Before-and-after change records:
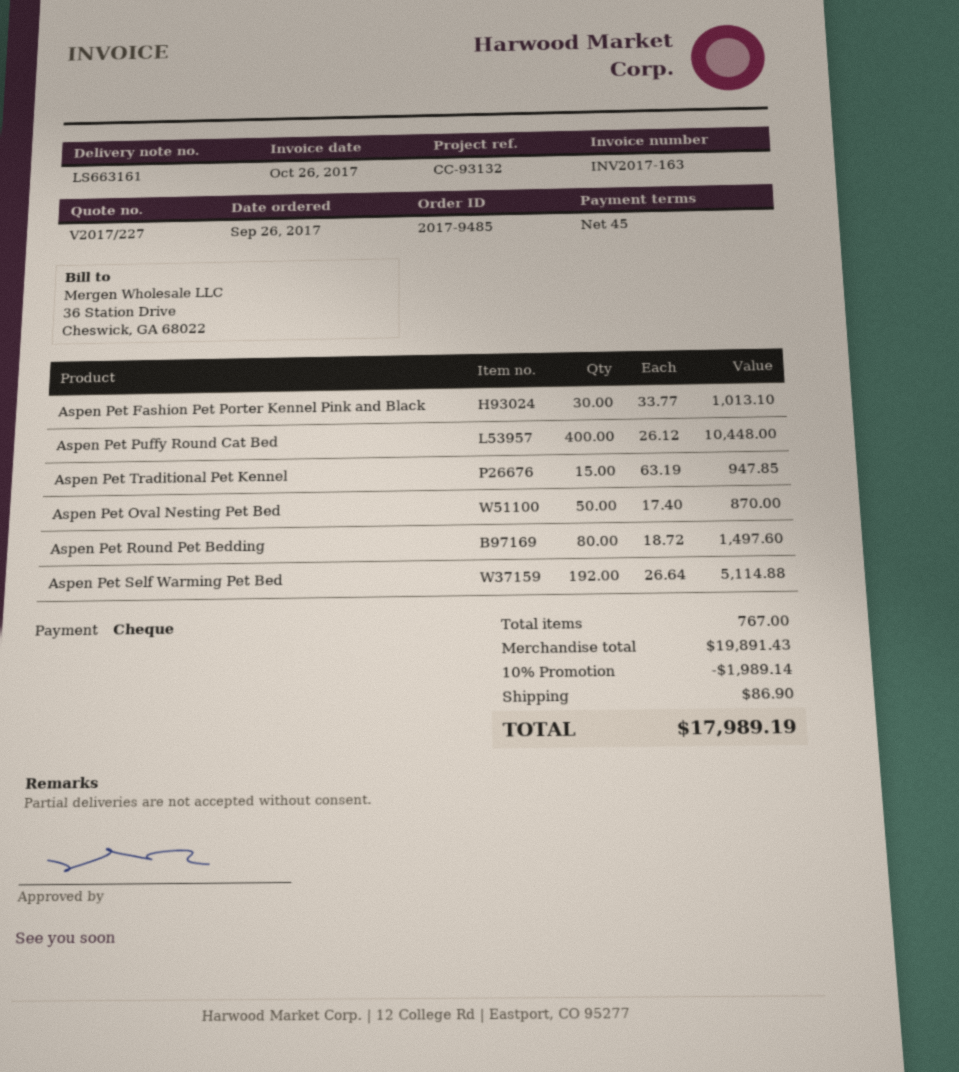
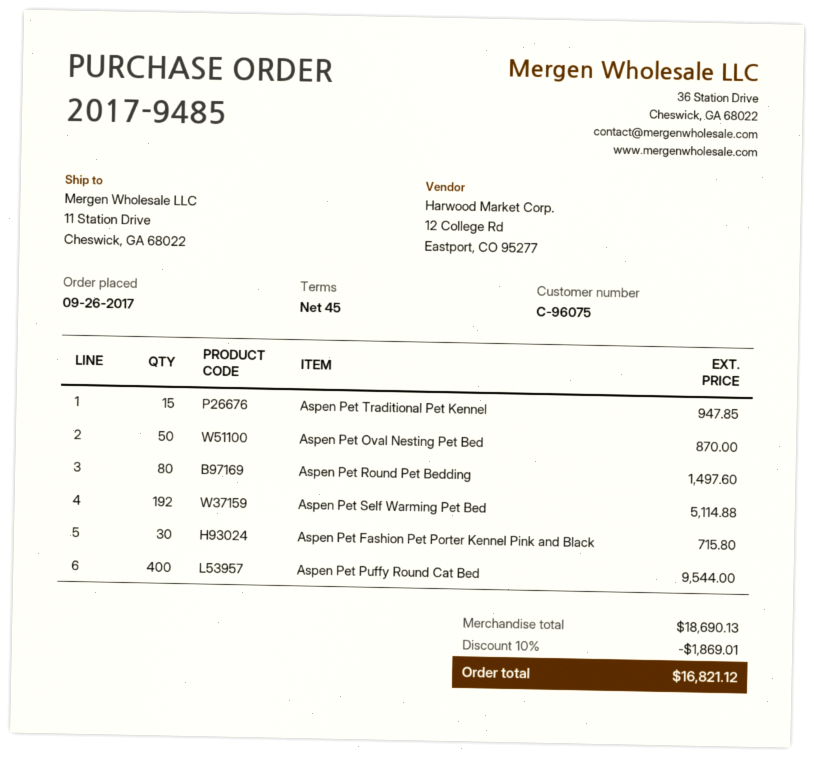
Aspen Pet Fashion Pet Porter Kennel Pink and Black: 30 for 1013.10 -> 30 for 715.80
Aspen Pet Puffy Round Cat Bed: 400 for 10448.00 -> 400 for 9544.00
subtotal: 19891.43 -> 18690.13
discount: 10% = 1989.14 -> 10% = 1869.01
shipping: 86.90 -> none
total: 17989.19 -> 16821.12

#### [Exercise instructions]
Transcribe the records above exactly, but only from the line that contains "Aspen Pet Puffy" through their final line, inclusive.

#### [Reply]
Aspen Pet Puffy Round Cat Bed: 400 for 10448.00 -> 400 for 9544.00
subtotal: 19891.43 -> 18690.13
discount: 10% = 1989.14 -> 10% = 1869.01
shipping: 86.90 -> none
total: 17989.19 -> 16821.12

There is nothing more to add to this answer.